4,010 reviews11.9k followers
February 2, 2021
FAVORITE....
Sooooooo GOOD ....
[some of my friends understand my soooooo good expression]...
as in my goodness I loved this novel.

“While his Jewish aunts and uncles and finally his mother are sent to their deaths, Joseph Bernhardt, a mathematical genius, remains under the protection of the Kaiser Wilhelm Institute in Berlin only to suffer later for the people he loved and never mourned”. [no Kaddish]

We first meet Dr. Josef Bernhardt, anesthesiologist, in 1967, Iowa.
He was German, 43 years of age, (Jewish) >mother was Jewish>father was not.
We learn more about his family background later.

Josef was new to Iowa; new at the hospital, having just come down from McGill, Quebec, Canada. He was born in Berlin....grew up there.... during the war: Yeah, ‘that war’... The Holocaust.
But do not think for one minute there is anything ‘typical’.
For those who think they are saturated with WWII books....
This special gem... might change your mind. It’s not a graphic-war-overload.
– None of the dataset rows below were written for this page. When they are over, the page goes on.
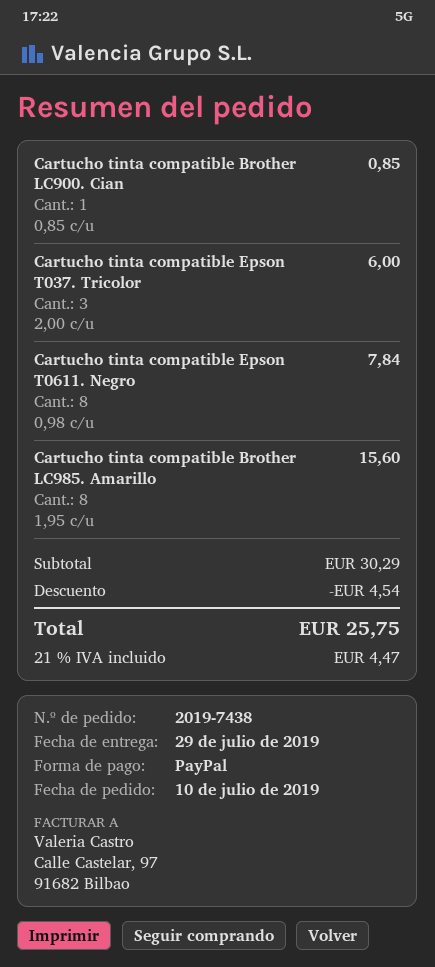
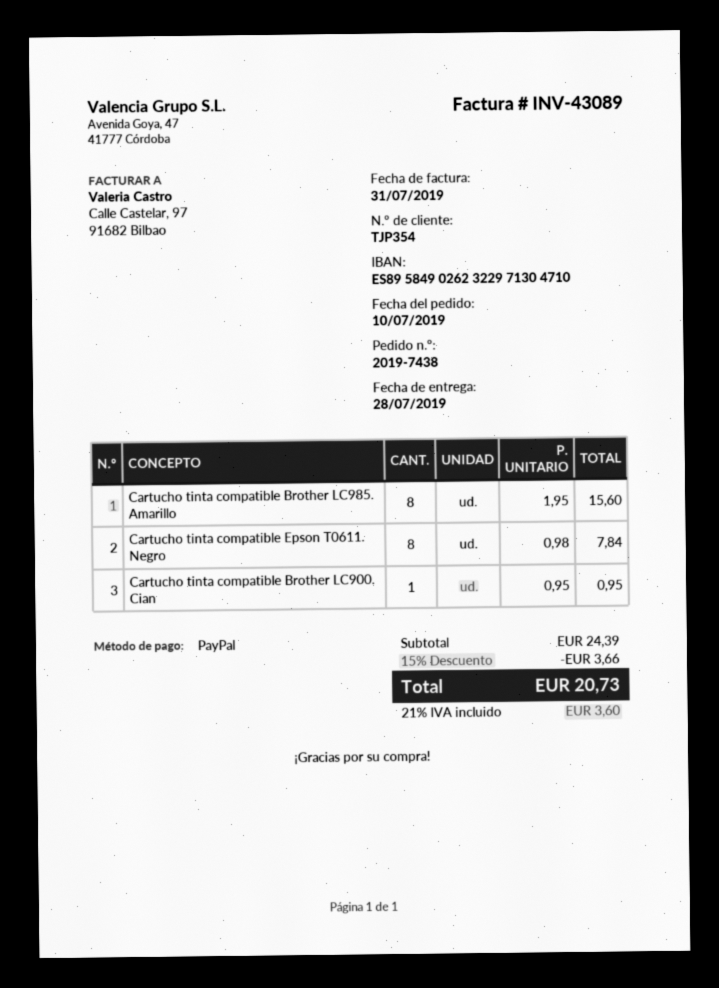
delivery date: 2019-07-29 -> 2019-07-28
Cartucho tinta compatible Brother LC900. Cian: 1 x 0.85 = 0.85 -> 1 x 0.95 = 0.95
Cartucho tinta compatible Epson T037. Tricolor: 3 x 2.00 = 6.00 -> none
subtotal: 30.29 -> 24.39
discount: 4.54 -> 3.66
tax: 21% = 4.47 -> 21% = 3.60
total: 25.75 -> 20.73

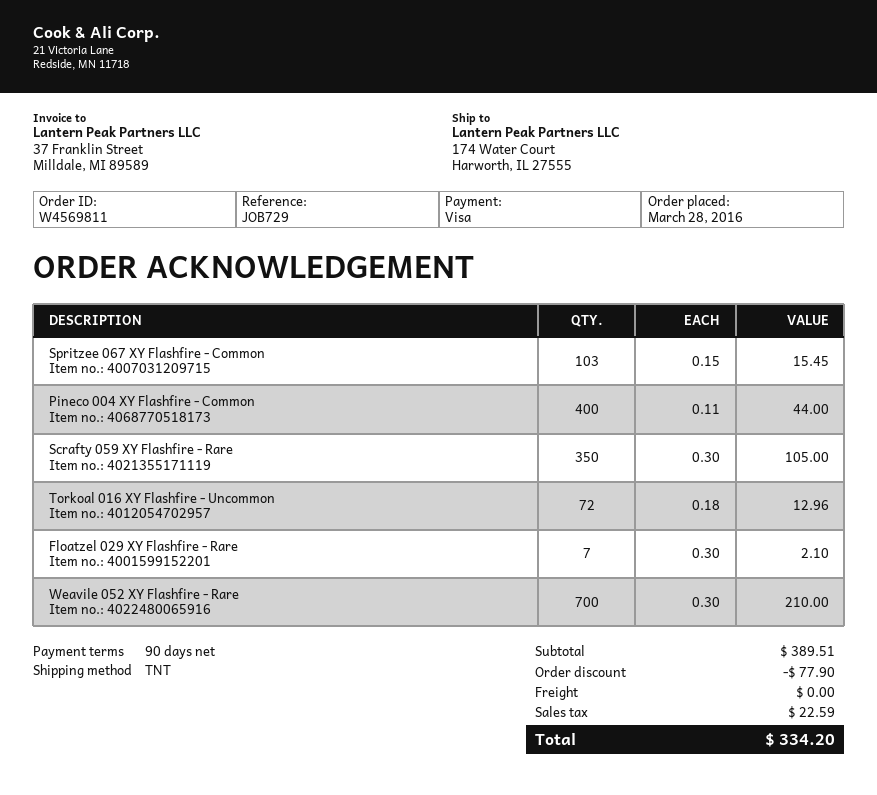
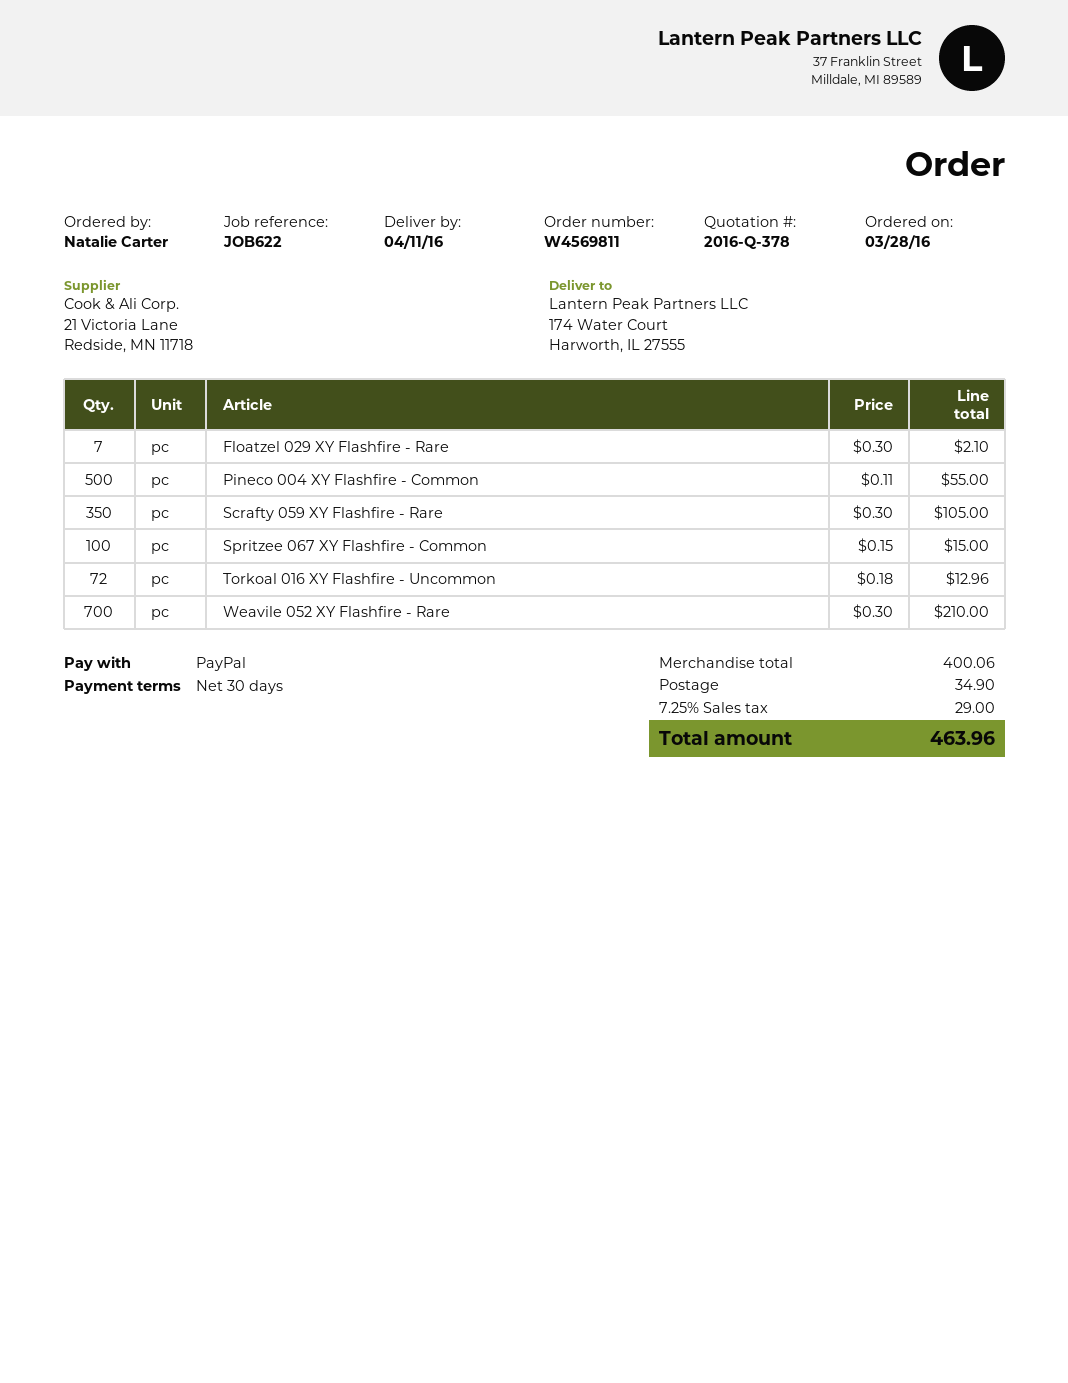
payment terms: 90 days -> 30 days
reference: JOB729 -> JOB622
payment method: Visa -> PayPal
Spritzee 067 XY Flashfire - Common: 103 x 0.15 = 15.45 -> 100 x 0.15 = 15.00
Pineco 004 XY Flashfire - Common: 400 x 0.11 = 44.00 -> 500 x 0.11 = 55.00
subtotal: 389.51 -> 400.06
discount: 77.90 -> none
shipping: 0.00 -> 34.90
tax: 22.59 -> 29.00
total: 334.20 -> 463.96

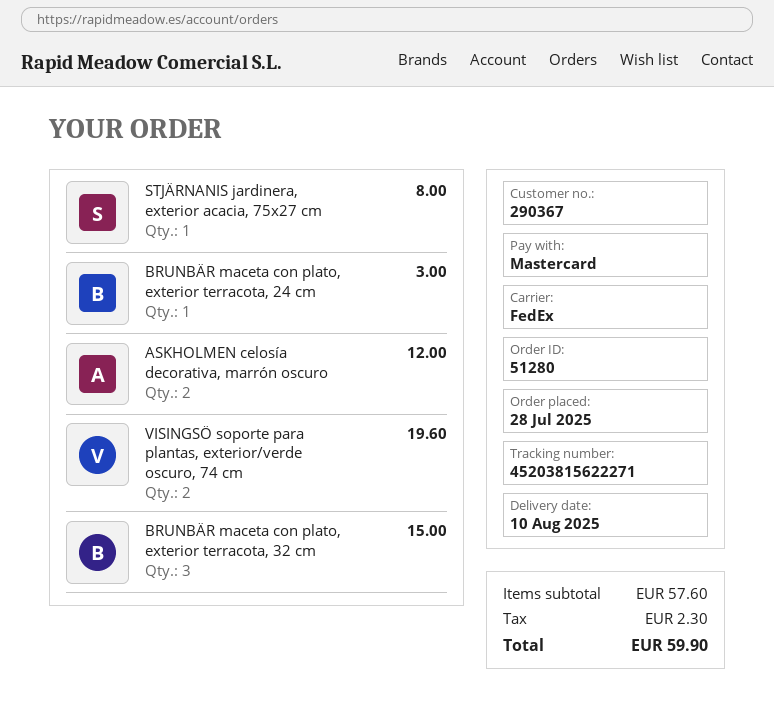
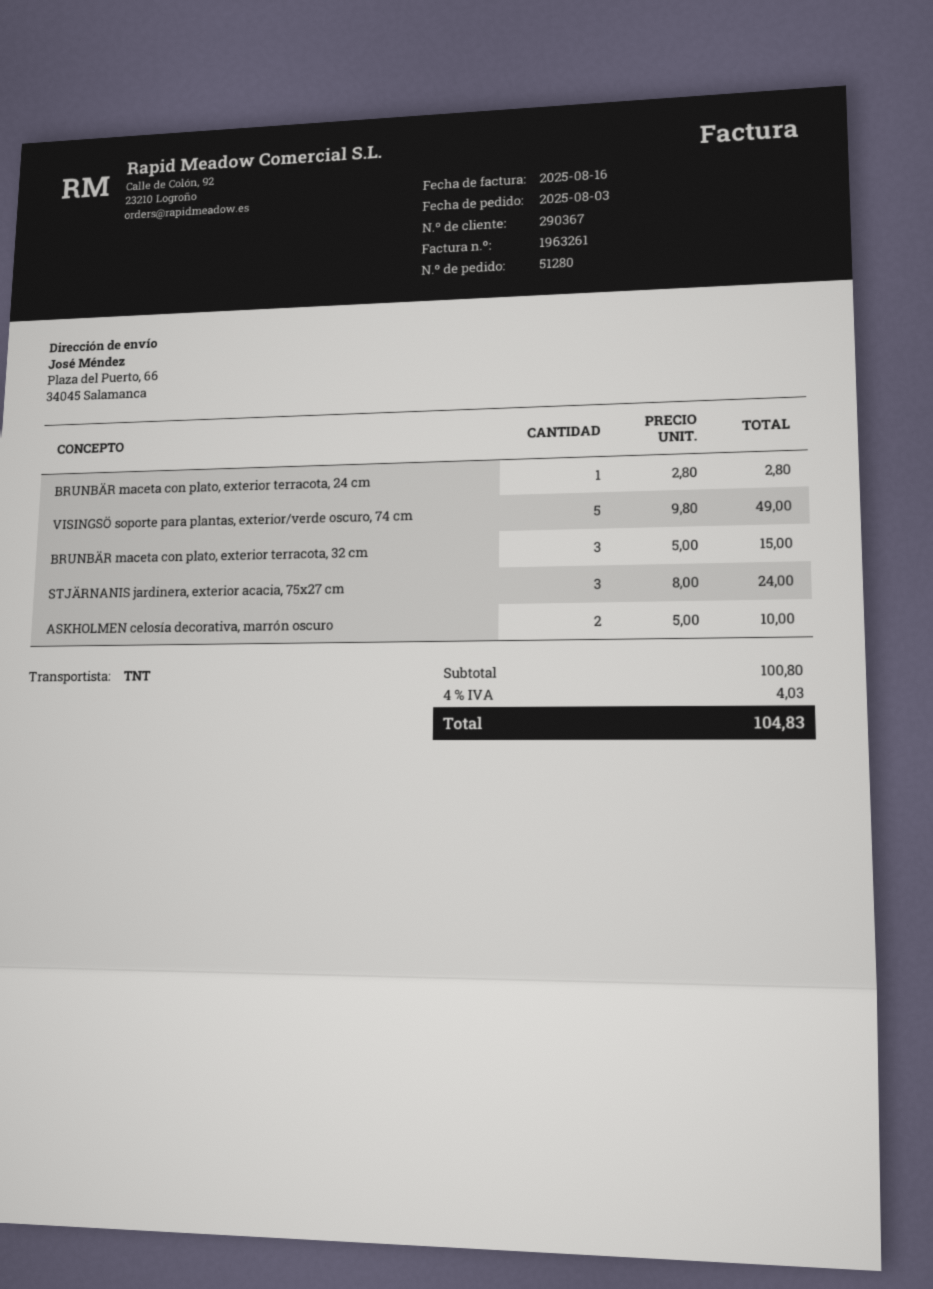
order date: 2025-07-28 -> 2025-08-03
shipping method: FedEx -> TNT
STJÄRNANIS jardinera, exterior acacia, 75x27 cm: 1 for 8.00 -> 3 for 24.00
BRUNBÄR maceta con plato, exterior terracota, 24 cm: 1 for 3.00 -> 1 for 2.80
ASKHOLMEN celosía decorativa, marrón oscuro: 2 for 12.00 -> 2 for 10.00
VISINGSÖ soporte para plantas, exterior/verde oscuro, 74 cm: 2 for 19.60 -> 5 for 49.00
subtotal: 57.60 -> 100.80
tax: 2.30 -> 4.03
total: 59.90 -> 104.83

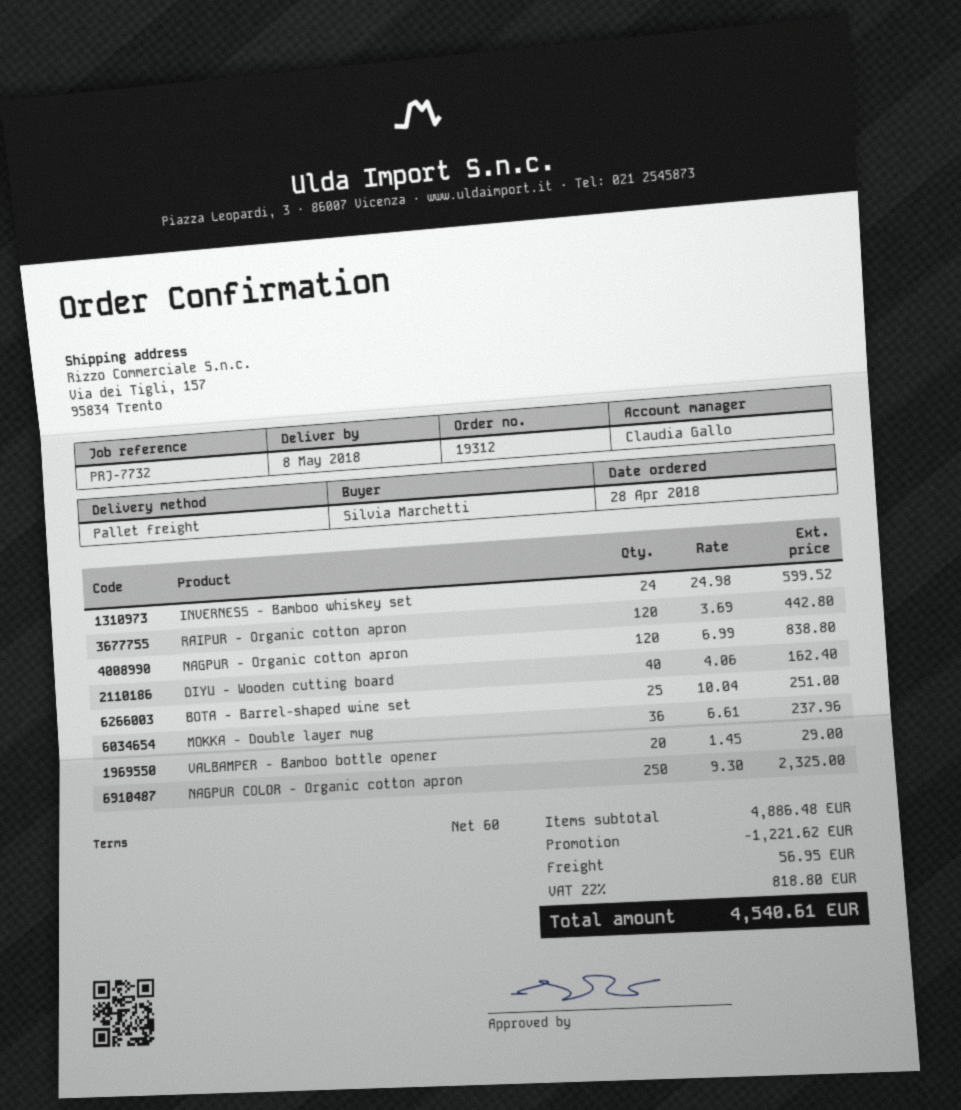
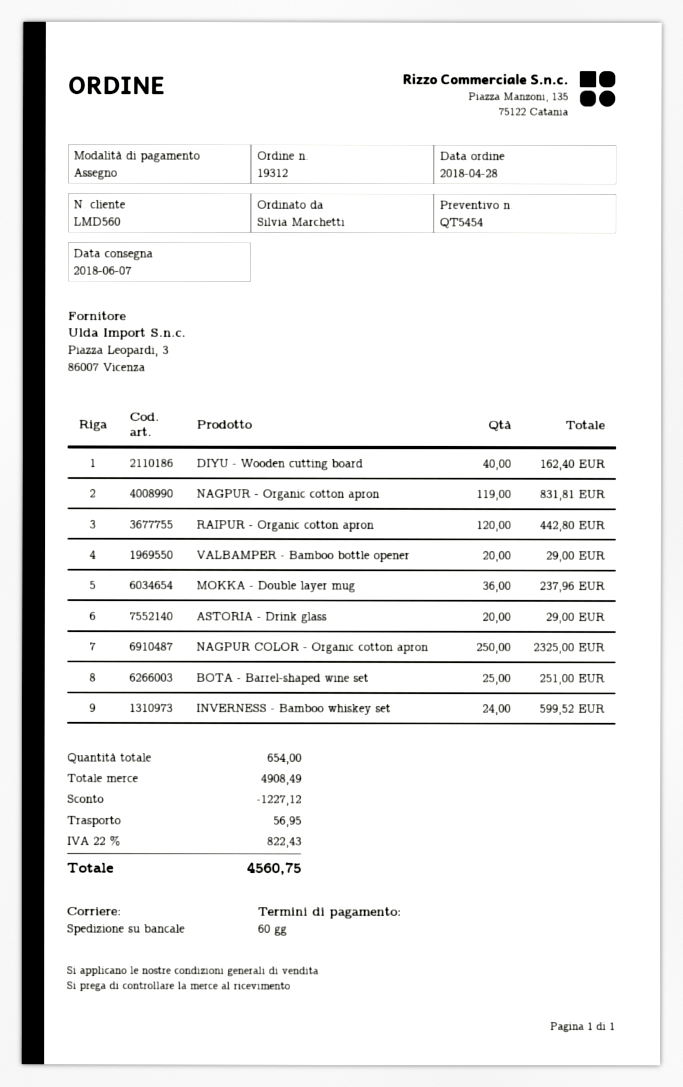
delivery date: 2018-05-08 -> 2018-06-07
NAGPUR - Organic cotton apron: 120 for 838.80 -> 119 for 831.81
ASTORIA - Drink glass: none -> 20 for 29.00
subtotal: 4886.48 -> 4908.49
discount: 1221.62 -> 1227.12
tax: 22% = 818.80 -> 22% = 822.43
total: 4540.61 -> 4560.75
Back at the start.. with Dr. Bernhardt.. new doctor on the floor ( women nurses eyeing him)....
Josef was a smoker ( hideaway smoker kinda)....
I sure wasn’t convinced that Josef’s smoking Camels was in his best interest....haha....who would be?
Remember, this was 1967. Smoking was rampant.
Josef’s blood pressure was astronomical.... but.... shhhh!
Hush, no tattle telling here!

At the start we quickly take-in the endearing flavorful personality profiles from the characters. Josef is a stand out — a male protagonist that could go toe-to-toe with the best of other male characters in our literary world. He’s sweet, he’s vulnerable, he’s smart as a whip, wise, and just enough of a pisher... to absolutely love!!
Plus....
the comic/tragic/heartfelt engaging dialogue is wonderfully written to be enjoyed.

At the hospital, Josef met with patient Auguste La Riviere, a 72 year old Black Man, a retired professor of chemistry.
Auguste was having a pilondial cyst removed the next morning —so Dr.Josef Bernhardt, being his anesthesiologist early the next morning —
had stepped into his hospital room to meet Auguste - a little chitchat about wine- and ask him a few needed questions. The rapport between the two men was an instant buddy-feeling. I liked them both. (every character is memorable-even this patient).
Auguste tells the doctor:
“There’s not a thing in the State of Iowa I’m allergic to but the radical bigots and being awaken in the middle of the night to be given a sleeping pill that they won’t tell me the name of”.
This was said in humor...but....there was truth to what Auguste told Josef.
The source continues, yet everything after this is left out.